Quoique je sentisse bien que tout ce que j’avois dit au commis pouvoit valoir ses six livres quatre sols, j’étois pourtant déterminé à faire note de cet impôt sur mes tablettes avant que de quitter la place. — Ainsi, je mis la main dans la poche de mon habit pour chercher mes tablettes. — Mon aventure peut servir d’avis aux voyageurs à venir de prendre un peu plus garde aux leurs… les miennes n’y étoient plus. —

Jamais aucun voyageur désolé n’a fait pour ses tablettes autant de train et de carillon que j’en fis pour les miennes.

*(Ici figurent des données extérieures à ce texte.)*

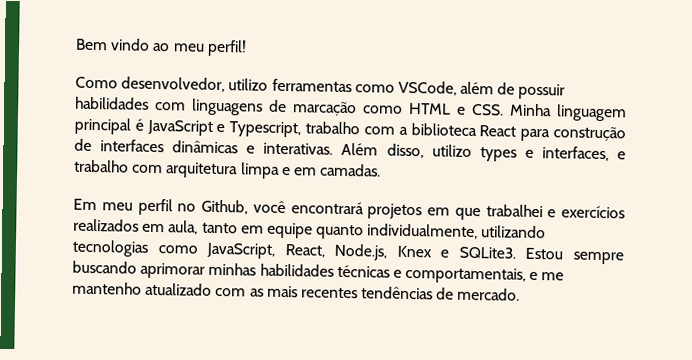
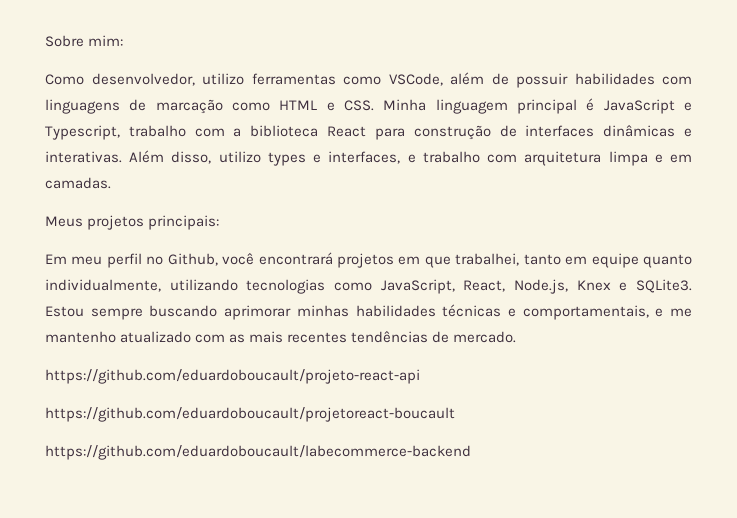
- Bem vindo ao meu perfil!
+ Sobre mim:
+ Meus projetos principais:
- Em meu perfil no Github, você encontrará projetos em que trabalhei e exercícios realizados em aula, tanto em equipe quanto individualmente, utilizando tecnologias como JavaScript, React, Node.js, Knex e SQLite3.
+ Em meu perfil no Github, você encontrará projetos em que trabalhei, tanto em equipe quanto individualmente, utilizando tecnologias como JavaScript, React, Node.js, Knex e SQLite3.
+ https://github.com/eduardoboucault/projeto-react-api
+ https://github.com/eduardoboucault/projetoreact-boucault
+ https://github.com/eduardoboucault/labecommerce-backend

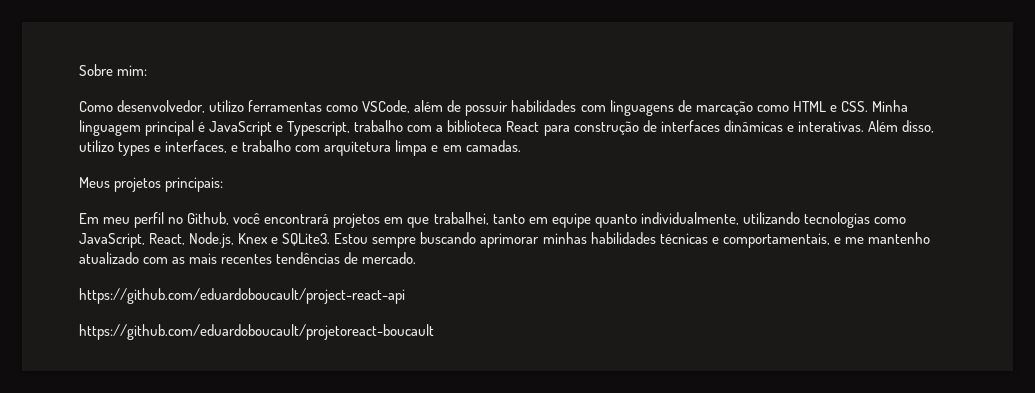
- https://github.com/eduardoboucault/projeto-react-api
+ https://github.com/eduardoboucault/project-react-api
- https://github.com/eduardoboucault/labecommerce-backend

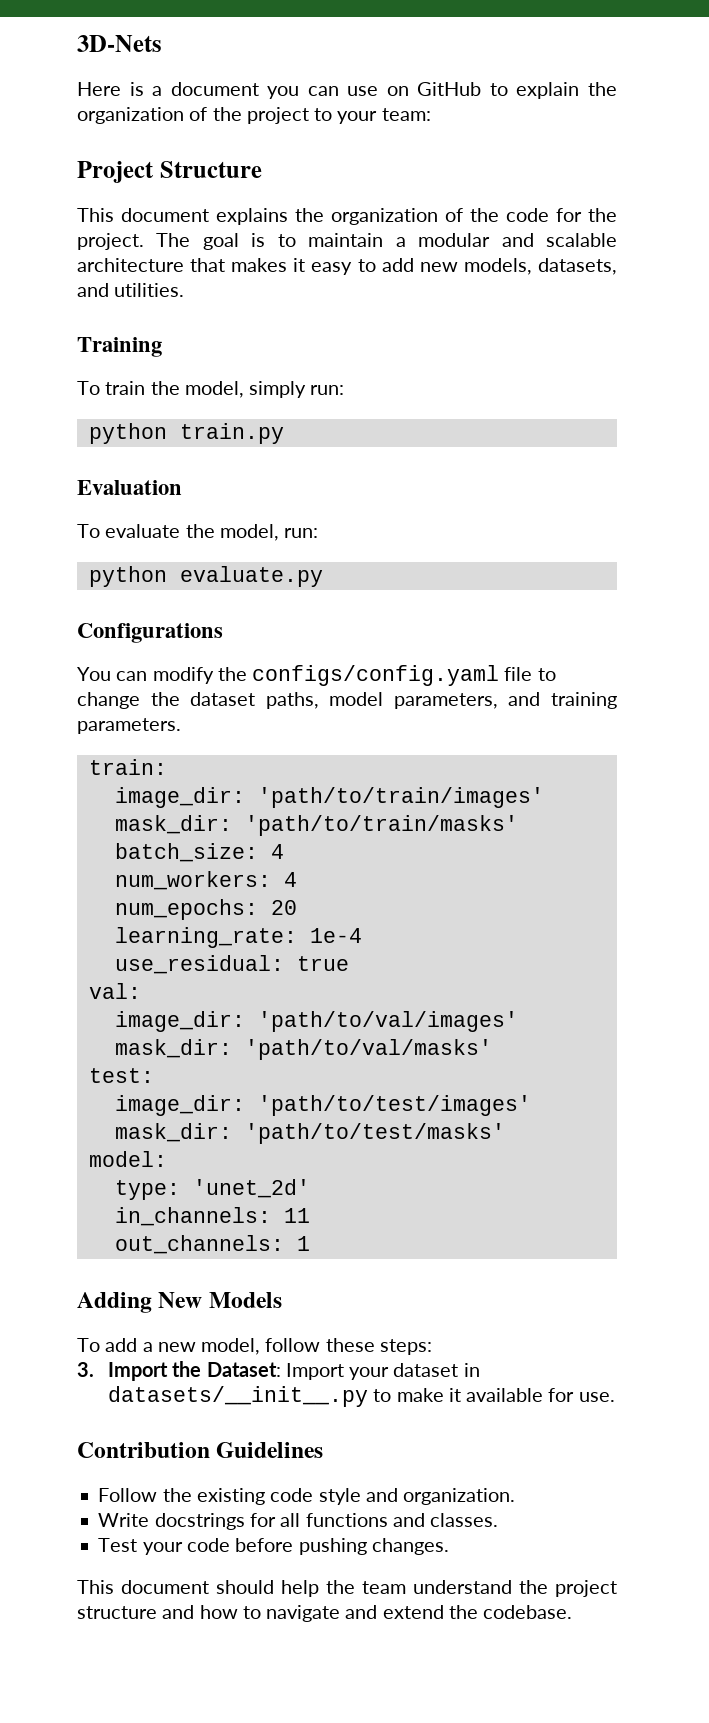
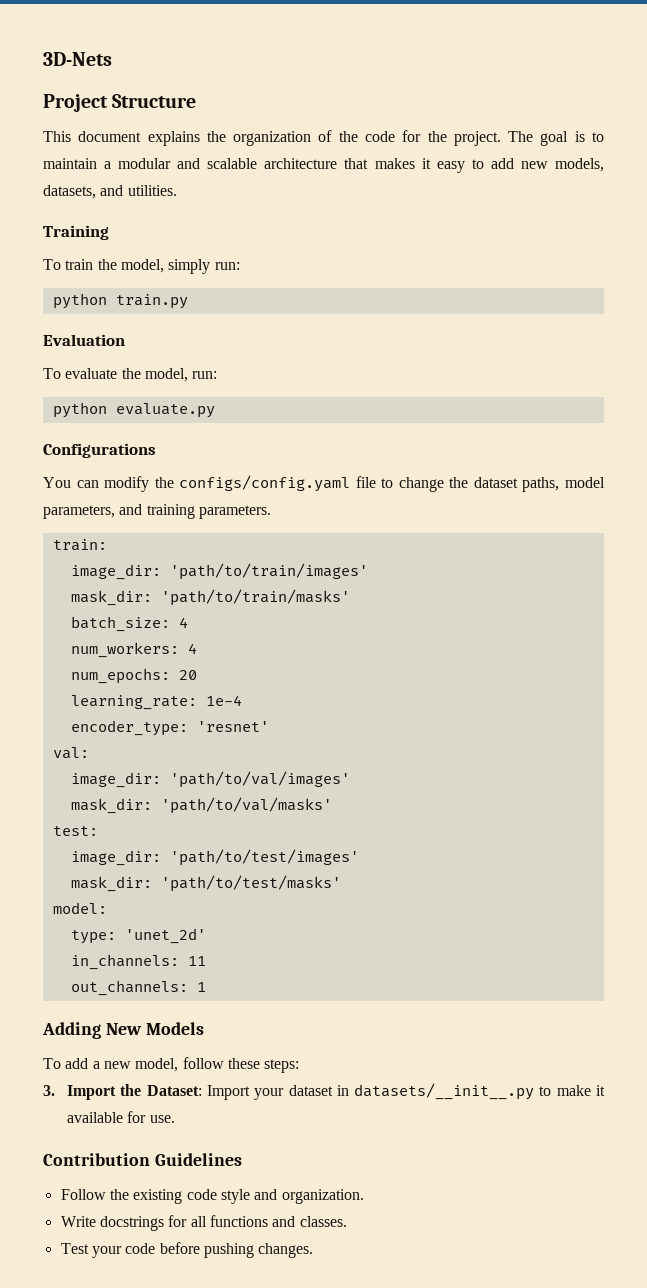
- Here is a document you can use on GitHub to explain the organization of the project to your team:
- use_residual: true
+ encoder_type: 'resnet'
- This document should help the team understand the project structure and how to navigate and extend the codebase.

« — Ciel ! terre ! mer ! feu ! m’écriai-je, appelant tous les élémens à mon secours, on m’a volé mes tablettes ! — que vais-je devenir ? — Monsieur le commis, de grâce, mes tablettes où étoient mes remarques, ne les ai-je pas laissées échapper tandis que nous causions ensemble ? » —

« Quant aux remarques, dit-il, vous en avez laissé échapper un bon nombre de fort extraordinaires. — Bon ! dis-je, vous n’avez rien vu. — Il n’y en avoit que pour six livres quatre sous. — Mais les autres ? — (il secoua la tête). Monsieur Leblanc, madame Leblanc, — n’avez vous pas vu mes papiers ? — La fille, courez dans ma chambre. — François, suivez-la. Il faut que j’aie mes tablettes. — Ce sont, m’écriai-je, les tablettes les plus précieuses, les plus sages, les plus ingénieuses. — Que faut-il que je fasse ? — de quel côté dois-je tourner ? » —

Sancho Pança, quand il perdit ses provisions et son âne, ne s’affligea pas plus amèrement.